Studio vs Lab
During a recent examination of Henk Borgdoff’s ‘The Production of Knowledge in Artistic Research’ I discovered some interesting points that related to my practice as research, and some I really couldn’t get my head around. I found the Borgdoff text to revisit points repetitively and unnecessarily, but could relate to a point made about working inside out. He states (p.47)
Is the researcher trying to reveal something of the secrets of the creative process, or artistic practice, or is the methodological deployment of the artistic creative process best suited because it takes an unmediated route to investigate from inside what is at work in art?
It will conclude, however, by saying that artistic research seeks not so much to make explicit the knowledge that art is said to produce, but rather to provide a specific articulation of the pre-reflective, non-conceptual content of art. It thereby invites ‘unfinished thinking.’ Hence, it is not the formal knowledge that is the subject matter of artistic research, but thinking in, through and with art.
I related this directly back to my artist statement, in particular the point that discusses product and process of photographic practice.
I search fruitlessly for extra meaning when I study these traces from a past time. Bringing these interpretations together in collages is my way of retaining them. Taking them out of the time they were created and moving them forward in time. Almost an act of multiple reclaiming, or appropriation takes place in order for my to meet my own desired aesthetic, and I seem to manage this much more easily when using existing imagery rather than constructing photographic images myself for them to only fall flat as an ‘outcome’. Collages are entirely process based, and in essence have made me realise that photography doesn’t have to be solely about the finished outcome, but rather about revisiting and re-examining work until truly satisfied.
It is here that I make the point of stating my practice as research has changed the order in which I do things. Previous to conducting research, I had no initial questions to answer, and therefore no set methodology in which to go about my exploration. It is through the MA that I have now obtained a set of key research questions that I intend to explore, and from that has come a particular way of working- backwards. Using the existing imagery that is already available to me, I work with collage and photography to explore themes before producing any original works. The production of knowledge from the existing knowledge perhaps? ‘Standing on the shoulders of giants’ comes to mind. An expert in his or her field often conducts research, and having studied photographic practice for over 7 years, I now feel comfortable in changing the methodology of how I work, as I am already equipped with the foundations and skill base to form these new ideas upon.

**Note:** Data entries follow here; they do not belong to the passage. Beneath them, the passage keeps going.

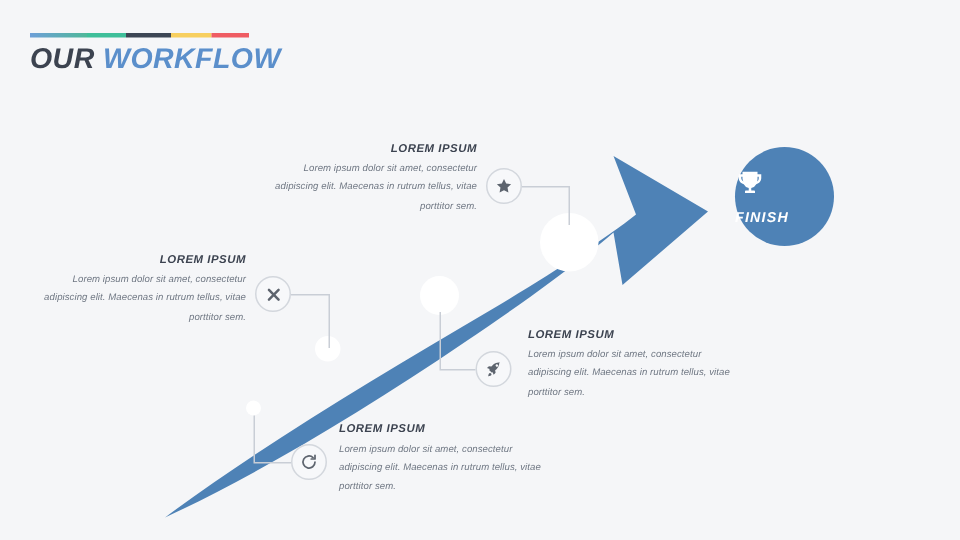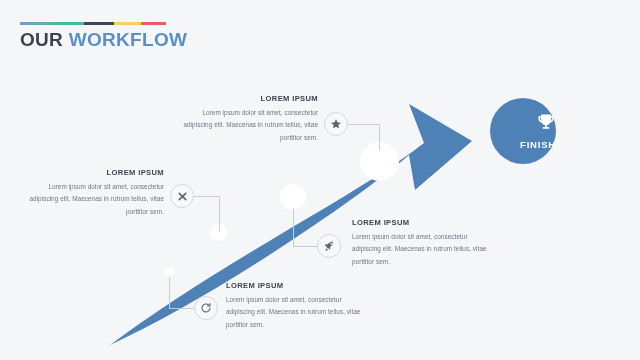--- a/index.html
+++ b/index.html
@@ -20,6 +20,7 @@
     height: 360px;
     background: #f5f6f8;
     overflow: hidden;
+    font-style: italic;
   }
 
   

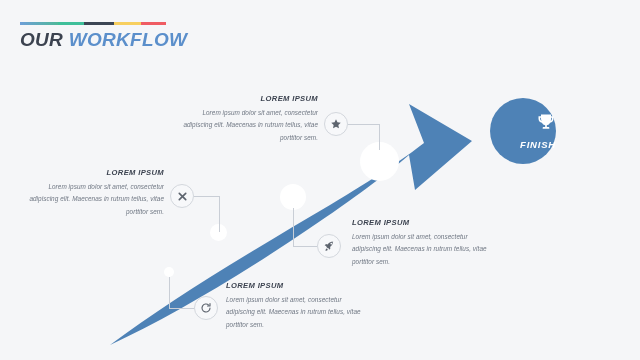--- a/index.html
+++ b/index.html
@@ -127,7 +127,7 @@
     background: #4e82b6;
     display: flex;
     flex-direction: column;
-    align-items: flex-end;
+    align-items: flex-start;
     justify-content: center;
     box-sizing: border-box;
   }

Borgdoff states (p.52): ‘An artistic experiment in a studio or atelier cannot simply be equated with a controlled experiment in a laboratory’
After approaching this statement, I began to question my own use of the studio and/or lab. I began to look at the way I work, and they way I feel within certain environments. Working with traditional photographic practices is perhaps more scientific than other arts practices, with most of the ‘production’ happening in a closed lab-like darkroom with a set of essential processes and methods. Here, I use chemicals and tongs, wear an apron and goggles (sometimes) and cause reactions with specific timings in order to produce a scientific outcome. In contrast, when placed within a studio setting, I feel pressure to produce brilliant artworks, work constantly without distraction and come out at the end of it covered in oil paint.
I feel like my research is controlled and is an experiment, as I cannot guarantee the outcome very time. It is very trial and error, but the methods stay the same- develop, stop, fix, dry. Develop, stop, fix, wash, dry. Whether or not the photographs are of a presentable quality is I guess, down to the shooter. But this isn’t always me, as I develop a lot of found negatives. Does this then give me full experimental control?
I feel this is key to my research as a whole- can I control the research through the stage on which it is produced?
Borgdorff, H. (2011). The production of knowledge in artistic research. The Routledge Companion to Research in the Arts. Oxon: Routledge.